An epoxy resin composition containing the following components [A] and [B], wherein the average particle size of the component [B] in the epoxy resin composition is 30 to 100 μm and the median diameter is 20 μm or more. An epoxy resin composition.
[A]: Epoxy resin [B]: Amine-based curing agent represented by formula (1)

[In the formula (1), X represents a group selected from the group consisting of —CO—, —SO ₂ —, and —O—. ] The epoxy resin composition according to claim 1, wherein X in formula (1) is —SO ₂ —. The epoxy resin composition according to claim 2, wherein the component [B] is 4,4′-diaminodiphenyl sulfone. The epoxy resin composition in any one of Claims 1-3 in which component [A] contains the epoxy resin which has 3 or more of glycidyl groups in 1 molecule. Furthermore, the epoxy resin composition in any one of Claims 1-4 containing the following structural element [C].

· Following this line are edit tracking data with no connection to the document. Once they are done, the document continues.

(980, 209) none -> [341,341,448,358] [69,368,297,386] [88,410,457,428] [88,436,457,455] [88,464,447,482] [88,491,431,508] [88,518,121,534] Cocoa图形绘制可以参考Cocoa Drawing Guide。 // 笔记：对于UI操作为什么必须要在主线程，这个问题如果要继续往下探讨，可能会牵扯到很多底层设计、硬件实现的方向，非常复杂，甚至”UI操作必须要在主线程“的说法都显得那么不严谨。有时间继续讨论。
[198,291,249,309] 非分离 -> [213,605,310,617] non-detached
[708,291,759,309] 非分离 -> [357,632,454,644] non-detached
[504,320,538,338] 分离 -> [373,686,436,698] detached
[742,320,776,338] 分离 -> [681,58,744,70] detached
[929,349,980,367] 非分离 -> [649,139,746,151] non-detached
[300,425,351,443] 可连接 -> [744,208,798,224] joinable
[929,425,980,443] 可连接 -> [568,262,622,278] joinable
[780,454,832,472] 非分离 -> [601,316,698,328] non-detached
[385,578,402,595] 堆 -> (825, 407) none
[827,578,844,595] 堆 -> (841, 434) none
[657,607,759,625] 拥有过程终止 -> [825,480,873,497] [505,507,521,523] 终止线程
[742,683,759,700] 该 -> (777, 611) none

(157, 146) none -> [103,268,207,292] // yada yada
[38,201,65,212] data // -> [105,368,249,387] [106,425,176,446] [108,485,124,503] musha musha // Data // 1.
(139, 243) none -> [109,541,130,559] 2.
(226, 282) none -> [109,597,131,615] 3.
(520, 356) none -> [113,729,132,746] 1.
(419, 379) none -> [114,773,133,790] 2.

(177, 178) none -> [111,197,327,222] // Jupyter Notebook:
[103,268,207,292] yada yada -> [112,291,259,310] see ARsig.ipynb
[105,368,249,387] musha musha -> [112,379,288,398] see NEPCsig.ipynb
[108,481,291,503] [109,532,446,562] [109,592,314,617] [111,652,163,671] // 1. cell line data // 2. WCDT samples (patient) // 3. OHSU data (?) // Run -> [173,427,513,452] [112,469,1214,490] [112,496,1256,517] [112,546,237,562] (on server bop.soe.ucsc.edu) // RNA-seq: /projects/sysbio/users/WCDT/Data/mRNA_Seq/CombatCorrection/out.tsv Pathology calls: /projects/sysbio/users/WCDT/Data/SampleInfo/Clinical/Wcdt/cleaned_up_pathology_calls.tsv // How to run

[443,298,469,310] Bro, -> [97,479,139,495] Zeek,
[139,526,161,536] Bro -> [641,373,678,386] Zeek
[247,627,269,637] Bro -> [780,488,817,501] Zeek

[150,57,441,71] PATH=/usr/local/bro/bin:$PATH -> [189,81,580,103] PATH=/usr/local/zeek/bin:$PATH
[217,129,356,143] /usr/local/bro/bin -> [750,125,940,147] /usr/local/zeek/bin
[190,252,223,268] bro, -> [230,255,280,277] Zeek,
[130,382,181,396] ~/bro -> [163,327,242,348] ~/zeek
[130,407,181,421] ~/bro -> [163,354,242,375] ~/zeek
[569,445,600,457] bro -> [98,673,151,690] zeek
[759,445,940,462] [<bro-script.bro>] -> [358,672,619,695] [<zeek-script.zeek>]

[C]: Thermoplastic resin A prepreg obtained by impregnating a reinforcing fiber with the epoxy resin composition according to any one of claims 1 to 5. A fiber-reinforced composite material obtained by curing the prepreg according to claim 6. A fiber reinforced composite material comprising a cured resin obtained by curing the epoxy resin composition according to claim 1 and reinforced fibers.